(EXTRACTED DATA Opens)

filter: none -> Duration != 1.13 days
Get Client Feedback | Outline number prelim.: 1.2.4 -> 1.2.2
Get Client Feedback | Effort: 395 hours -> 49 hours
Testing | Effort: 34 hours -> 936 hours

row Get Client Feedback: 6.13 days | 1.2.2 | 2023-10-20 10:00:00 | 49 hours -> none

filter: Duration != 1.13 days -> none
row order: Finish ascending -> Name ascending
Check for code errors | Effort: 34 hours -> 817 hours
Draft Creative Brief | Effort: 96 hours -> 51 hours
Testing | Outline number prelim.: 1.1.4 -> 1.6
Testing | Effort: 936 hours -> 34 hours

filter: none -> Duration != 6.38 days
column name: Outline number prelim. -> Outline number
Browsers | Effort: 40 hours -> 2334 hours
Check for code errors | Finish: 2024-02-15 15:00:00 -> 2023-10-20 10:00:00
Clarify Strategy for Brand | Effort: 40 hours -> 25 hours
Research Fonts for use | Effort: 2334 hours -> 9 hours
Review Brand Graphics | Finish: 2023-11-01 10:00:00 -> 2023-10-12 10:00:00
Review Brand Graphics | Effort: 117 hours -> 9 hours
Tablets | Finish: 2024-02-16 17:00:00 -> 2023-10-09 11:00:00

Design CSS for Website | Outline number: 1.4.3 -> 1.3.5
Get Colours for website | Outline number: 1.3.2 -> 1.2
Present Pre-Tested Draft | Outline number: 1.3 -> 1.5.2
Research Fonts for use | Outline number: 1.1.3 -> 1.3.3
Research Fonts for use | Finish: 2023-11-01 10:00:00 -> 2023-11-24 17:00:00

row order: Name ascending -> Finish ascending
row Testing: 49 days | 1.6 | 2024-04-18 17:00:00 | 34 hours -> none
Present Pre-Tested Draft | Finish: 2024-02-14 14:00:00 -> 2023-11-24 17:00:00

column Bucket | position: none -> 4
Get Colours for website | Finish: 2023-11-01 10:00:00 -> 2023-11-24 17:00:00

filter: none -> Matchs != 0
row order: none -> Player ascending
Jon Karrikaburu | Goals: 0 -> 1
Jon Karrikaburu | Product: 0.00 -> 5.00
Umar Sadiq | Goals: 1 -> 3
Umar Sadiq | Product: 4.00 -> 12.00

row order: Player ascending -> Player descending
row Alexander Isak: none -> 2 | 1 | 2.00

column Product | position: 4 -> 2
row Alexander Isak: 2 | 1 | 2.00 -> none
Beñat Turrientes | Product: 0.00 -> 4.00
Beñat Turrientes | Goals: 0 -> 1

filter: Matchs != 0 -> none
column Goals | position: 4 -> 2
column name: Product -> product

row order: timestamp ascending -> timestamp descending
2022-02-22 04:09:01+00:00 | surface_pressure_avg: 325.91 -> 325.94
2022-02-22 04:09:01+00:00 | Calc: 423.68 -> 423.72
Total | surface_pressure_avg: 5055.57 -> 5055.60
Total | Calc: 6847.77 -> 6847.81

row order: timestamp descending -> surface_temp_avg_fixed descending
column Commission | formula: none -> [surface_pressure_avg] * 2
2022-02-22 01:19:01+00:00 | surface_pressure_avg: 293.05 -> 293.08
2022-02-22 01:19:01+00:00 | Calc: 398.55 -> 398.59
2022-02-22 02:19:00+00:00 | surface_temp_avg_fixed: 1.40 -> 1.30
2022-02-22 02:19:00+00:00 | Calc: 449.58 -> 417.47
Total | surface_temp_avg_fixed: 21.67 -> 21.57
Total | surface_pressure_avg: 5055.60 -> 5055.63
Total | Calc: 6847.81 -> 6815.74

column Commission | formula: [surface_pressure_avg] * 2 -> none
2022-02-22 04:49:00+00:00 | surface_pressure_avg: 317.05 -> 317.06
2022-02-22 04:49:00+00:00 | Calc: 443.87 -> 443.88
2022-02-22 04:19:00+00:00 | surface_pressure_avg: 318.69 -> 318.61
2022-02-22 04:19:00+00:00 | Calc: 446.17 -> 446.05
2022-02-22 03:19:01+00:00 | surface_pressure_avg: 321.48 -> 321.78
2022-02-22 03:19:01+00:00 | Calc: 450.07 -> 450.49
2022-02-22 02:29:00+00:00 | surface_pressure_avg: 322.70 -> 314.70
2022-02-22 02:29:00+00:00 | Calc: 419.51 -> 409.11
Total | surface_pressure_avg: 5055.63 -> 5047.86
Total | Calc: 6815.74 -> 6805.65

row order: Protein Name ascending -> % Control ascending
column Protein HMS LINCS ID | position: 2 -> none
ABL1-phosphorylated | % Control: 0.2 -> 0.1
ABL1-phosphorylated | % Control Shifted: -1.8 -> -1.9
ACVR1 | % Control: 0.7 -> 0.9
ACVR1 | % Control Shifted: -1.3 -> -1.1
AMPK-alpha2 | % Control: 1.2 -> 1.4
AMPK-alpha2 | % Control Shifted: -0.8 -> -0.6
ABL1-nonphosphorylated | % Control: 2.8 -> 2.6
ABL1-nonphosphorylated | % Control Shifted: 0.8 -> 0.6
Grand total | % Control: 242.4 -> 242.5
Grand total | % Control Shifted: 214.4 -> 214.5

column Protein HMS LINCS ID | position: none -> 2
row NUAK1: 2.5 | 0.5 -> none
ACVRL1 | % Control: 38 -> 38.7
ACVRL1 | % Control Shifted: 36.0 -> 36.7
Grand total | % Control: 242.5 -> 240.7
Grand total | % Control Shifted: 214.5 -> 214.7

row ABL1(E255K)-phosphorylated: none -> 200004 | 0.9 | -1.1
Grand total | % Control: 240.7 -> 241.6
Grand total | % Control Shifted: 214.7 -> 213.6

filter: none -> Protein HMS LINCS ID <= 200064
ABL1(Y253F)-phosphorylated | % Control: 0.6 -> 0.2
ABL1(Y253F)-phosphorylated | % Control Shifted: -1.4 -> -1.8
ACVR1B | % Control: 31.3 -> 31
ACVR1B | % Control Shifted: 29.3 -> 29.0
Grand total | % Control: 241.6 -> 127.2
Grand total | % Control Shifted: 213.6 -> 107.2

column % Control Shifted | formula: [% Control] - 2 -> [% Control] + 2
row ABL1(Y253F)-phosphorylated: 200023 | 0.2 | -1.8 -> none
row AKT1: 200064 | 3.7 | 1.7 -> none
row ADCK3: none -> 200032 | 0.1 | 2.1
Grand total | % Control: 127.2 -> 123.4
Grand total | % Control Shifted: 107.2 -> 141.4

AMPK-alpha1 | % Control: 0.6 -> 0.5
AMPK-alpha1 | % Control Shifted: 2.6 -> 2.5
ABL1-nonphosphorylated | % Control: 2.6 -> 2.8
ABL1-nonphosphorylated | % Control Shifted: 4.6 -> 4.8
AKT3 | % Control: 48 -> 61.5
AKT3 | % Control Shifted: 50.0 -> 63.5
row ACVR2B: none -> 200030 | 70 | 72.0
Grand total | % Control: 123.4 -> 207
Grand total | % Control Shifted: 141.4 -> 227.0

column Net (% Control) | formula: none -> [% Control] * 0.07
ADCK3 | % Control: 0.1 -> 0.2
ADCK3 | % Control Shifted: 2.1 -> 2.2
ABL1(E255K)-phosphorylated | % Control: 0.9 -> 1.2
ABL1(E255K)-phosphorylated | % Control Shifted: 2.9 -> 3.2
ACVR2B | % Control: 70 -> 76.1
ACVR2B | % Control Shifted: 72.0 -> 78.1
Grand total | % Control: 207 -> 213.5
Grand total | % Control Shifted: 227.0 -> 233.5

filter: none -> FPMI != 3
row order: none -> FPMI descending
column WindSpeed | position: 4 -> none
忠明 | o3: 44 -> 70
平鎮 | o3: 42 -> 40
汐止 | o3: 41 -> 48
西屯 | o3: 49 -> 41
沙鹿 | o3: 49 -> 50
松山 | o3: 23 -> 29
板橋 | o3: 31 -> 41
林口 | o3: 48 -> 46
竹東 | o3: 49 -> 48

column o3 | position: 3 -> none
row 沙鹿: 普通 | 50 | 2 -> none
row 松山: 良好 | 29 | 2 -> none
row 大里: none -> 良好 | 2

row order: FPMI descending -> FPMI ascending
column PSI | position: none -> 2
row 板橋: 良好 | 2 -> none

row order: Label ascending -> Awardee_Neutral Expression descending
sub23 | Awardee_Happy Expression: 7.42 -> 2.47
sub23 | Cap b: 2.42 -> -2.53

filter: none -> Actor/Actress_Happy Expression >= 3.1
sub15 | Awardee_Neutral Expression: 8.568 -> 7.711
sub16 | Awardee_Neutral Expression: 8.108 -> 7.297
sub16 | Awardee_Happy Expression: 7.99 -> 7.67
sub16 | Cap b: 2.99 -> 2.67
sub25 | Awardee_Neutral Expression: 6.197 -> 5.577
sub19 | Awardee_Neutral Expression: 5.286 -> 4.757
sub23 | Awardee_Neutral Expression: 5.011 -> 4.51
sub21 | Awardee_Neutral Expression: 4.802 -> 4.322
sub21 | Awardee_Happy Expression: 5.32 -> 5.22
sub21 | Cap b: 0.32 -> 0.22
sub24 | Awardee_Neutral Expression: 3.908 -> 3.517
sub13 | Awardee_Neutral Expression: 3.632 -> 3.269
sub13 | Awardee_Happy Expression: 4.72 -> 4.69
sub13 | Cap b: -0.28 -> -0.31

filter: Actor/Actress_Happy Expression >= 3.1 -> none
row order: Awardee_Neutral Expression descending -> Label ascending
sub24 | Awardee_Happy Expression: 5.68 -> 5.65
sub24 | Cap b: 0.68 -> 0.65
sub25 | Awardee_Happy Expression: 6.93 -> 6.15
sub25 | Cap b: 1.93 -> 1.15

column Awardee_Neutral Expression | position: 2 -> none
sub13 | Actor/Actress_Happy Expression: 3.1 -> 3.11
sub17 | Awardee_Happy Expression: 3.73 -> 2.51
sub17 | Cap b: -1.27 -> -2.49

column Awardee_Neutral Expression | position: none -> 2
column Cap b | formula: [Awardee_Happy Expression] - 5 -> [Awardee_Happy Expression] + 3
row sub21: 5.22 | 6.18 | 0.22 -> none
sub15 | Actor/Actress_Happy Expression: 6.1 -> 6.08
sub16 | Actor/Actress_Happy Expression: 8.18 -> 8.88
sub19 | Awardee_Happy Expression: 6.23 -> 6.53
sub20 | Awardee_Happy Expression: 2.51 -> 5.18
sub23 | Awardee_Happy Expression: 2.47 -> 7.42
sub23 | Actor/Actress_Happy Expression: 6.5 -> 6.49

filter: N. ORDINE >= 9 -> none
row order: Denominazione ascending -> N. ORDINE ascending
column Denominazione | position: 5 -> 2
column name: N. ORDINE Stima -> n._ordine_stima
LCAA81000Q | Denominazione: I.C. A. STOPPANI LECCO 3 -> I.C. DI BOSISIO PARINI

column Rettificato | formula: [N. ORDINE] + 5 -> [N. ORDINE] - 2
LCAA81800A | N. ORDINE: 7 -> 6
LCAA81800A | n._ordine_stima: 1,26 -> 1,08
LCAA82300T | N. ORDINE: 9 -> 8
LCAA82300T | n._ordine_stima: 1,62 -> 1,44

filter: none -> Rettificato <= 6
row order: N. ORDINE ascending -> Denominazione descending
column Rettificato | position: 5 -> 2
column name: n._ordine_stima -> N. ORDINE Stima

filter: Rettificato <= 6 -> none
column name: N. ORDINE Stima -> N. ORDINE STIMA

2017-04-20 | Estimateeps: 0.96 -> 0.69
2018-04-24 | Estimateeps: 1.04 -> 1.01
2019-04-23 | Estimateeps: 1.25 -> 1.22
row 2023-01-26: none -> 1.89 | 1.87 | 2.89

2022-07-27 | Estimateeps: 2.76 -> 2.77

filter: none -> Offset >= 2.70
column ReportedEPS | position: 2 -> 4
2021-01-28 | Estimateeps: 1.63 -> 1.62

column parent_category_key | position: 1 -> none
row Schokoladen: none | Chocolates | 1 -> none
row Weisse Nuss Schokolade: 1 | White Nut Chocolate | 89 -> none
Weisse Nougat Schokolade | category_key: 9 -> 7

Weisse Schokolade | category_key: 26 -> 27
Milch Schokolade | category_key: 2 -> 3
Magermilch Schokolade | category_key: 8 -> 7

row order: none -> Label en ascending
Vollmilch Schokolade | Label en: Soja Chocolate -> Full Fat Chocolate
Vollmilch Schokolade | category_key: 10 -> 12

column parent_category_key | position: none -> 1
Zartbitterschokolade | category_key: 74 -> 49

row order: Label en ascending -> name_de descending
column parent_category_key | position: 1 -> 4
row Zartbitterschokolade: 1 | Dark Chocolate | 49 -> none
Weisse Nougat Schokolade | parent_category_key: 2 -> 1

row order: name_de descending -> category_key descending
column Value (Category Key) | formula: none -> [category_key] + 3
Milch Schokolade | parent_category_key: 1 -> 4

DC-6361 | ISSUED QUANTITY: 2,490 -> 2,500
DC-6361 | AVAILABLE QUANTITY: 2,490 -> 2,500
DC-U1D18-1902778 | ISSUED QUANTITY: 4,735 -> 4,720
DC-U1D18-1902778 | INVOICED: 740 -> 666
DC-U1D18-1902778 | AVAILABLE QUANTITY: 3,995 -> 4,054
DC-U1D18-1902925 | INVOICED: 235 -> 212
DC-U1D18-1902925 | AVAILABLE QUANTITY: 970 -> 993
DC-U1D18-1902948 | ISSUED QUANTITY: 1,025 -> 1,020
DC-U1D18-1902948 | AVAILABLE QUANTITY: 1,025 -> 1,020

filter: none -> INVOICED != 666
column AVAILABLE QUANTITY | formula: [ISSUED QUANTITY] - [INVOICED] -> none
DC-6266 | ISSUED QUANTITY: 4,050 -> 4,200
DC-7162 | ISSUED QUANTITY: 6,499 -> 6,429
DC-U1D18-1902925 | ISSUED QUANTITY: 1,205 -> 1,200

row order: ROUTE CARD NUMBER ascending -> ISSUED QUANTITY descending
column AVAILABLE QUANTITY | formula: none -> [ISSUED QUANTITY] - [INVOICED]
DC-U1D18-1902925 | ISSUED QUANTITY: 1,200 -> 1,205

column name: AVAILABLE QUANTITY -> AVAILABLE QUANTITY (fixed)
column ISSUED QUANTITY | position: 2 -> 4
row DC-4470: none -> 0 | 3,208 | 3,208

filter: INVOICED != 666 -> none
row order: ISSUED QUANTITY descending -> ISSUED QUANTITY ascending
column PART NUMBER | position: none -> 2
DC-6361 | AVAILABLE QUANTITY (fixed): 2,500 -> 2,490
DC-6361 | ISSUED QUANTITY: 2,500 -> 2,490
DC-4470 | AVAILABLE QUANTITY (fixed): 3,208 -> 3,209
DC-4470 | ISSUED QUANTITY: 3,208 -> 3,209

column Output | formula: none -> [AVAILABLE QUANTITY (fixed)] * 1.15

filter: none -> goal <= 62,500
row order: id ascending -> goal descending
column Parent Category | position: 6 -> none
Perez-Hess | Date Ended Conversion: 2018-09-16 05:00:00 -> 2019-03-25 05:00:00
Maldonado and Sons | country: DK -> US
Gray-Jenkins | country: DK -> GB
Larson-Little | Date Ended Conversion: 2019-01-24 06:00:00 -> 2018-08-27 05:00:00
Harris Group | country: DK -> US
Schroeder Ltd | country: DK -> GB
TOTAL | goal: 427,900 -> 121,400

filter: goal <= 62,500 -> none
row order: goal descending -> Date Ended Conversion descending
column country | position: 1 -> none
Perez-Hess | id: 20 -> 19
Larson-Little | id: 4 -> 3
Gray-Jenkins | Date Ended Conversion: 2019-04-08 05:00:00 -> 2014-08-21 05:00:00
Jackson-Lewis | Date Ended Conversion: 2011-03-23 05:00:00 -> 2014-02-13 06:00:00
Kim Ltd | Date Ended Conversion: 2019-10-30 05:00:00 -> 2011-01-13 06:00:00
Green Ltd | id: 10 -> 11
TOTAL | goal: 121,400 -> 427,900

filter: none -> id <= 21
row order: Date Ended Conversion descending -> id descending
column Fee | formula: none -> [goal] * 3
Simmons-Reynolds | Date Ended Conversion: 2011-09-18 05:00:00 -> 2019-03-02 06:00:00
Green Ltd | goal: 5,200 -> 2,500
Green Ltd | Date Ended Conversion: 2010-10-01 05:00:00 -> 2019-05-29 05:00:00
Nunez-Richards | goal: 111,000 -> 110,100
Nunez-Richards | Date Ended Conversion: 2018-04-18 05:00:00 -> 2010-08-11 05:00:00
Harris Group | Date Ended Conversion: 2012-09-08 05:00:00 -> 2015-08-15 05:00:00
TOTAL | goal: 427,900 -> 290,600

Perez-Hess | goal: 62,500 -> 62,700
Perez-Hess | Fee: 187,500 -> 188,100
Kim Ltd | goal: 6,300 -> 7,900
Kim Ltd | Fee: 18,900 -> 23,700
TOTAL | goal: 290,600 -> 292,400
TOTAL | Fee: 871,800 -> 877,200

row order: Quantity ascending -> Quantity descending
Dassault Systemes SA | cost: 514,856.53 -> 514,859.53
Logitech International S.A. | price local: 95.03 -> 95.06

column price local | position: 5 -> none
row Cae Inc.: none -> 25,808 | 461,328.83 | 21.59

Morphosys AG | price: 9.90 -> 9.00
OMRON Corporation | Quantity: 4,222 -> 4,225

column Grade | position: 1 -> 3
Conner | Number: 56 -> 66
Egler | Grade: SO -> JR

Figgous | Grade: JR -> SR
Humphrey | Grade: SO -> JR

(EXTRACTED DATA Closes)

■ **INSTRUCTIONS TO FOLLOW**
Of all the entries above, output exactly the lines between the one holding "AKT3 | % Control Shifted: 50.0 -> 63.5" and the one holding "ABL1(E255K)-phosphorylated | % Control: 0.9", inclusive.

■ **ANSWER TO THIS EXERCISE**
AKT3 | % Control Shifted: 50.0 -> 63.5
row ACVR2B: none -> 200030 | 70 | 72.0
Grand total | % Control: 123.4 -> 207
Grand total | % Control Shifted: 141.4 -> 227.0

column Net (% Control) | formula: none -> [% Control] * 0.07
ADCK3 | % Control: 0.1 -> 0.2
ADCK3 | % Control Shifted: 2.1 -> 2.2
ABL1(E255K)-phosphorylated | % Control: 0.9 -> 1.2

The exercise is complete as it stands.